Die Dresdener Solarwatt GmbH hat in der sächsischen Landeshauptstadt die eigenen Angaben zufolge »größte Produktionsanlage Europas« für Glas-Glas-Solarmodule in Betrieb genommen. Die ersten dort produzierten Module werden in der kommenden Woche ausgeliefert.Die neue Solarmodulfertigung hat eine Grundfläche von rund 3.500 Quadratmeter und eine Produktionskapazität von 300 Megawatt pro Jahr.
In unmittelbarer Nähe zur neuen Modulfertigung ist in den vergangenen Monaten auf einer Größe von etwa 2.500 Quadratmeter überdies eine Batteriespeicherproduktion entstanden. Hier findet die Endmontage des Stromspeichers Battery flex statt, den Solarwatt gemeinsam mit der BMW Group entwickelt hat. Außerdem fertigt der Automobil-Zulieferer Webasto im Auftrag von Solarwatt in Bayern das Zellmodul für den Batteriespeicher. Diese ebenfalls neue Produktionsstätte hat eine Grundfläche von etwa 300 Quadratmeter und stellt in rund zwei Minuten ein Zellmodul her. Die Produktion in den beiden Batteriespeicher-Fertigungen ist Anfang September angelaufen. Insgesamt investiert Solarwatt in den nächsten Jahren über 100 Millionen Euro, davon rund 35 Millionen in die drei neuen Produktionsstätten.

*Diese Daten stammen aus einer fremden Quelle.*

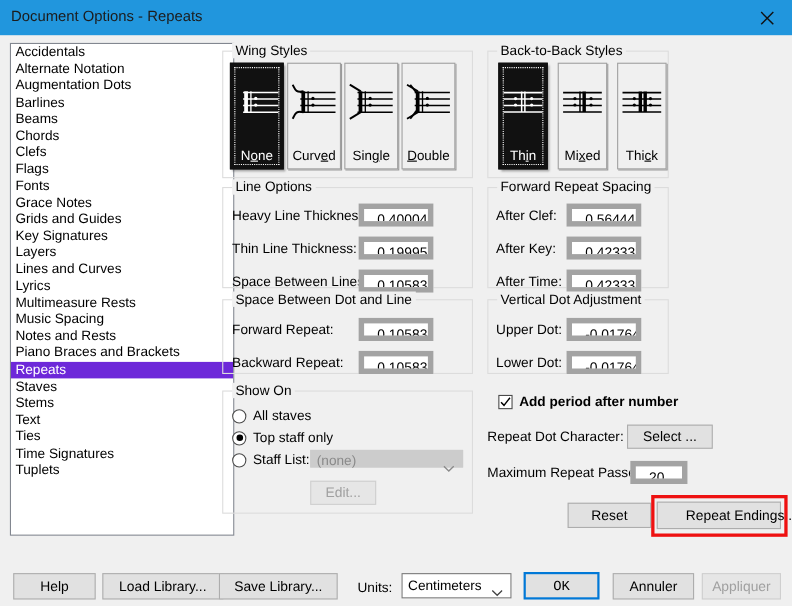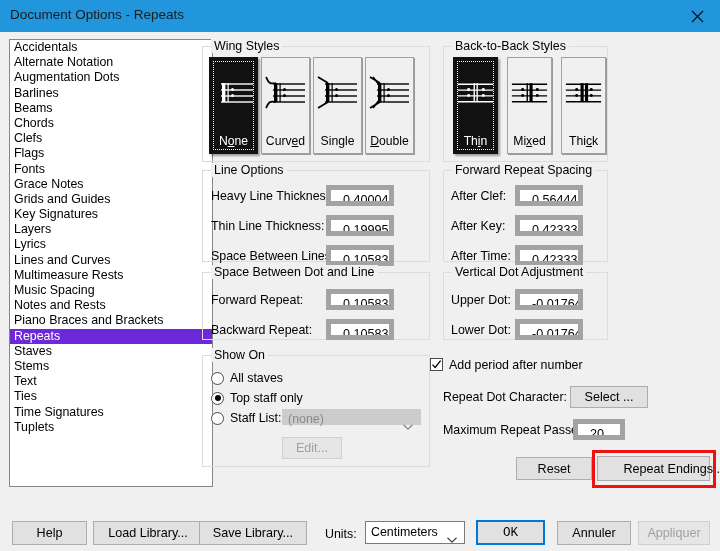--- a/index.html
+++ b/index.html
@@ -142,23 +142,24 @@
     background: #000;
   }
   .radio-row .rlabel {
     margin-left: 6px;
     font-size: 12.4px; color: #000;
     white-space: nowrap;
   }
 
   
   #chk-row {
-    position: absolute; left: 430px; top: 358px;
-    display: flex; align-items: flex-start;
-    cursor: default;
+    position: absolute; left: 453px; top: 358px;
+    display: flex; align-items: center;
+    cursor: default;
+    font-weight: bold;
   }
   #chk-box {
     width: 13px; height: 13px;
     border: 1px solid #4a4a4a;
     background: #fff;
     box-sizing: border-box;
     position: relative;
     flex: 0 0 auto;
   }
   #chk-box svg { position: absolute; left: 0; top: 0; }
@@ -234,22 +235,22 @@
       <div class="cat-item">Barlines</div>
       <div class="cat-item">Beams</div>
       <div class="cat-item">Chords</div>
       <div class="cat-item">Clefs</div>
       <div class="cat-item">Flags</div>
       <div class="cat-item">Fonts</div>
       <div class="cat-item">Grace Notes</div>
       <div class="cat-item">Grids and Guides</div>
       <div class="cat-item">Key Signatures</div>
       <div class="cat-item">Layers</div>
+      <div class="cat-item">Lines and Curves</div>
       <div class="cat-item">Lyrics</div>
-      <div class="cat-item">Lines and Curves</div>
       <div class="cat-item">Multimeasure Rests</div>
       <div class="cat-item">Music Spacing</div>
       <div class="cat-item">Notes and Rests</div>
       <div class="cat-item">Piano Braces and Brackets</div>
       <div class="cat-item selected">Repeats</div>
       <div class="cat-item">Staves</div>
       <div class="cat-item">Stems</div>
       <div class="cat-item">Text</div>
       <div class="cat-item">Ties</div>
       <div class="cat-item">Time Signatures</div>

Das Unternehmen will darüber hinaus die Kopplung der Sektoren Energie, Mobilität und Wärme vorantreiben. »Ein Hausbesitzer, der ein Elektroauto und eine Wärmepumpe mit einer Photovoltaik-Anlage und einem Batteriespeicher betreibt, senkt die eigenen CO2-Emissionen um bis zu 90 Prozent«, erklärt Geschäftsführer Detlef Neuhaus.
Solarwatt beschäftigt weltweit rund 600 Mitarbeiter, davon mehr als 400 in Dresden. Bis zum Jahr 2025 sollen weitere 400 neue Stellen hinzukommen.